ISA Trans. 2025 Jul 9:S0019-0578(25)00355-6. doi: 10.1016/j.isatra.2025.07.006. Online ahead of print.

Abstract

Enhancing positioning accuracy in rolling machinery is vital for quality and construction efficiency. To mitigate random noise interference in deep and narrow valleys, a multi-source positioning information fusion method utilizing an improved robust Kalman filter is proposed. This method adaptively selects optimal observations from GNSS, Robotic Total Station (RTS) and Ultra Wide Band (UWB) data, compensates for location deviation and data loss from noise interference, thus improving data robustness. The Kalman filter is improved by incorporating a thick tail Laplace distribution to dynamically adjust noise covariance, overcoming challenges with large random errors in data fusion and improving the robustness.
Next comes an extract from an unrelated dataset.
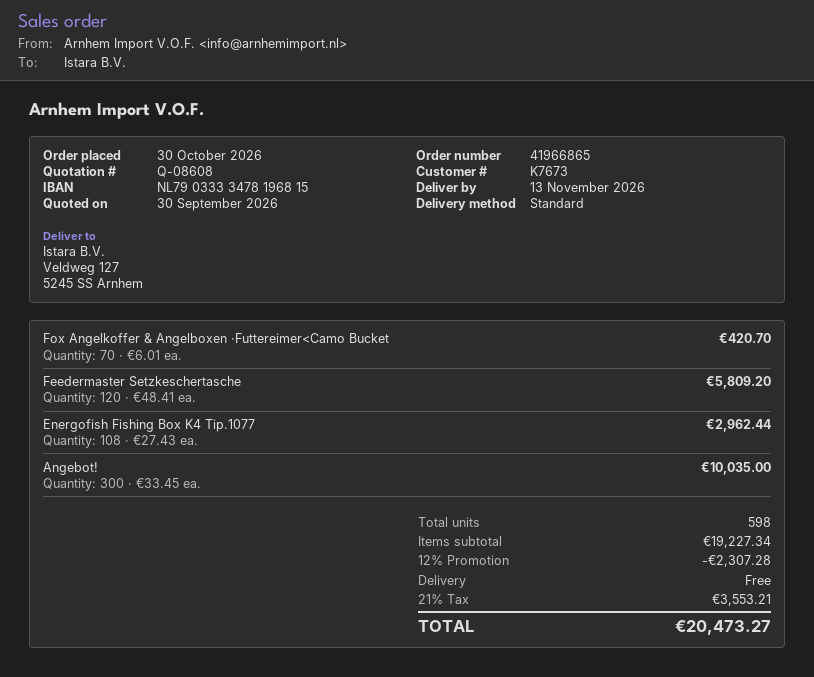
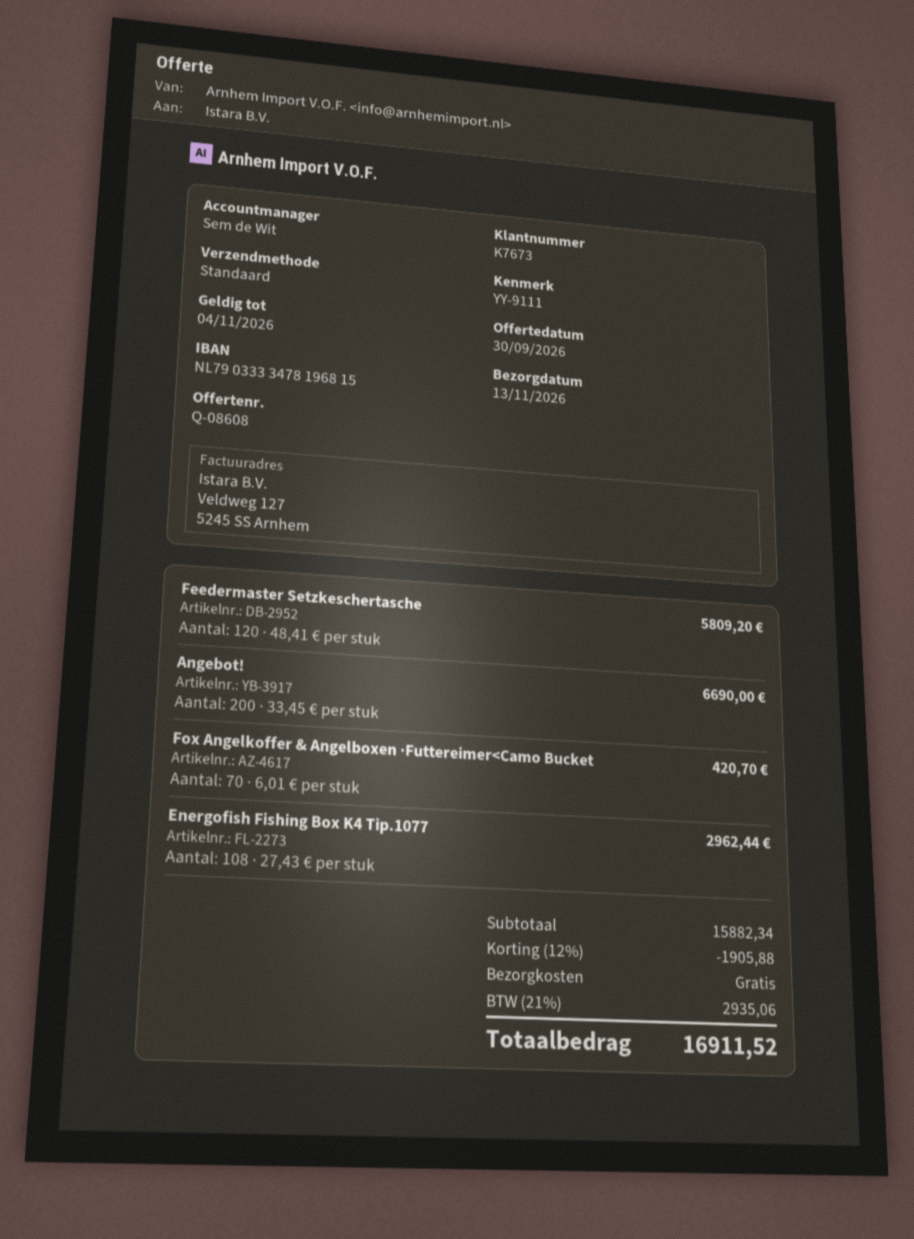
Angebot!: 300 x 33.45 = 10035.00 -> 200 x 33.45 = 6690.00
subtotal: 19227.34 -> 15882.34
discount: 12% = 2307.28 -> 12% = 1905.88
tax: 21% = 3553.21 -> 21% = 2935.06
total: 20473.27 -> 16911.52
Engineering tests show this method can adapt to complex and harsh environments in deep and narrow river valleys, with a compensation rate of over 97.33 % for data offset and loss issues, reducing localization offset rates by 7.72 % and loss rates by 1.64 % compared to single-method approaches, effectively improving the robustness, accuracy, and completeness of real-time monitoring results.

Keywords: Earth-rockfill dam; Improved robust Kalman filter; Multi-source positioning information fusion method; Random noise interference.